Stice and two associates pooled the results from 46 studies published in the last 25 years that assessed 64 different obesity prevention programs for children and adolescents.
Of the 64 programs, only 13 (21 percent) successfully prevented weight gain and these programs were "intensive," requiring an average of 40 hours of intervention time. "None of the prevention programs that did produce weight gain prevention effects have been disseminated on a wide-scale basis," Stice noted.
Moreover, many of the benefits achieved in these "successful" programs were short lived, lasting only 3 years at most.

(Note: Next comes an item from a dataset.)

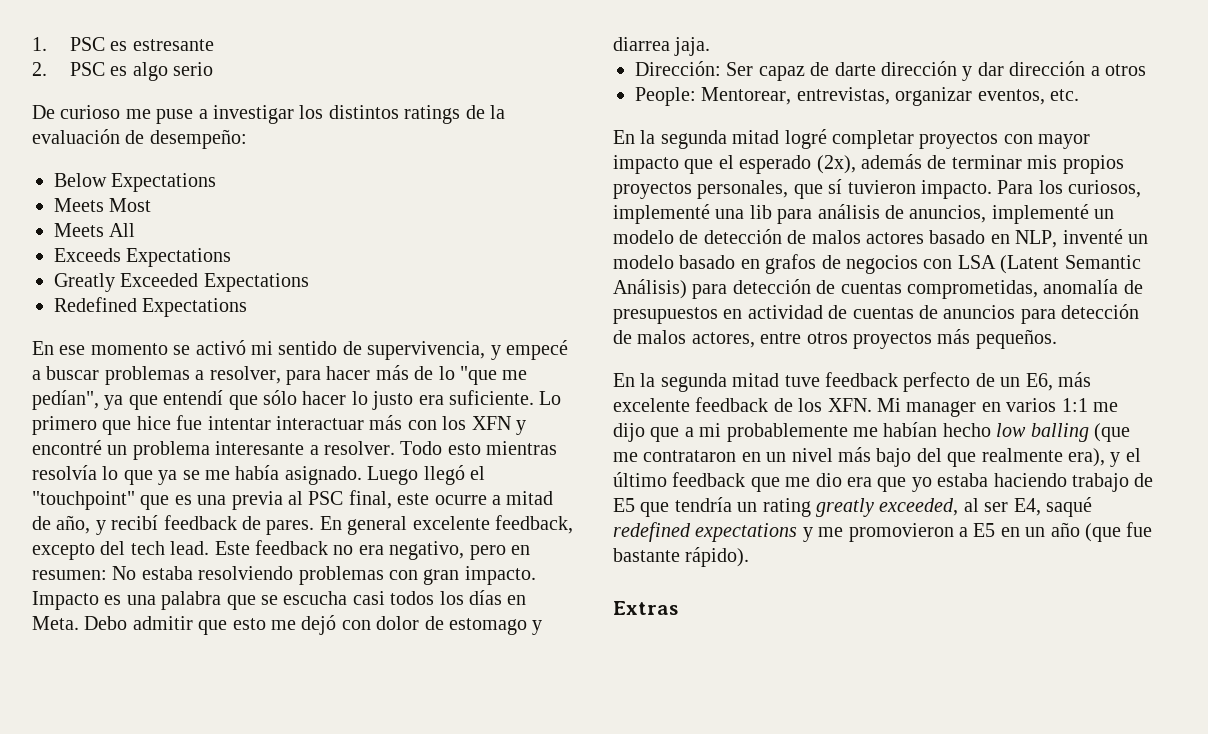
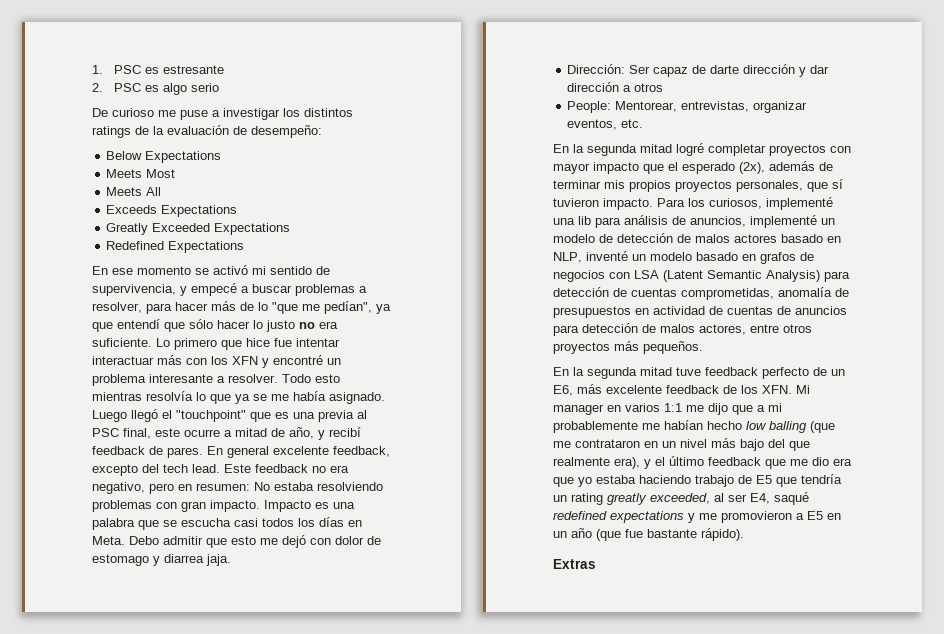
- En ese momento se activó mi sentido de supervivencia, y empecé a buscar problemas a resolver, para hacer más de lo "que me pedían", ya que entendí que sólo hacer lo justo era suficiente.
+ En ese momento se activó mi sentido de supervivencia, y empecé a buscar problemas a resolver, para hacer más de lo "que me pedían", ya que entendí que sólo hacer lo justo no era suficiente.
- Para los curiosos, implementé una lib para análisis de anuncios, implementé un modelo de detección de malos actores basado en NLP, inventé un modelo basado en grafos de negocios con LSA (Latent Semantic Análisis) para detección de cuentas comprometidas, anomalía de presupuestos en actividad de cuentas de anuncios para detección de malos actores, entre otros proyectos más pequeños.
+ Para los curiosos, implementé una lib para análisis de anuncios, implementé un modelo de detección de malos actores basado en NLP, inventé un modelo basado en grafos de negocios con LSA (Latent Semantic Analysis) para detección de cuentas comprometidas, anomalía de presupuestos en actividad de cuentas de anuncios para detección de malos actores, entre otros proyectos más pequeños.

Brief interventions focusing solely on weight loss and directed toward female children and adolescents seem to work best, Stice and colleagues found. "Programs for preadolescents and males will require new approaches because these two populations derived the least benefit from the existing programs," Stice said in a statement.
Specifically, Stice told Reuters Health, the programs that appear to have the most effects involve clear reductions in caloric intake and sedentary behaviors, as well as clear increases in physical activity. "Accordingly, it would be prudent to re-introduce physical education into schools again for all grades through high school," he said.
It's estimated that 70 percent of obese teens will remain overweight as adults if they fail to shed the extra pounds in their younger years and interventions must begin early to prevent later health problems such as high blood pressure, heart disease, type 2 diabetes and some cancers.
"Parents can reduce the risk for obesity onset among their own children," Stice said, "by feeding their children a healthier diet (less high-fat foods, more fruits and vegetables), reducing the amount of sedentary behaviors the family engages in (watching TV and using computers for games, web surfing) and by exercising daily with their children."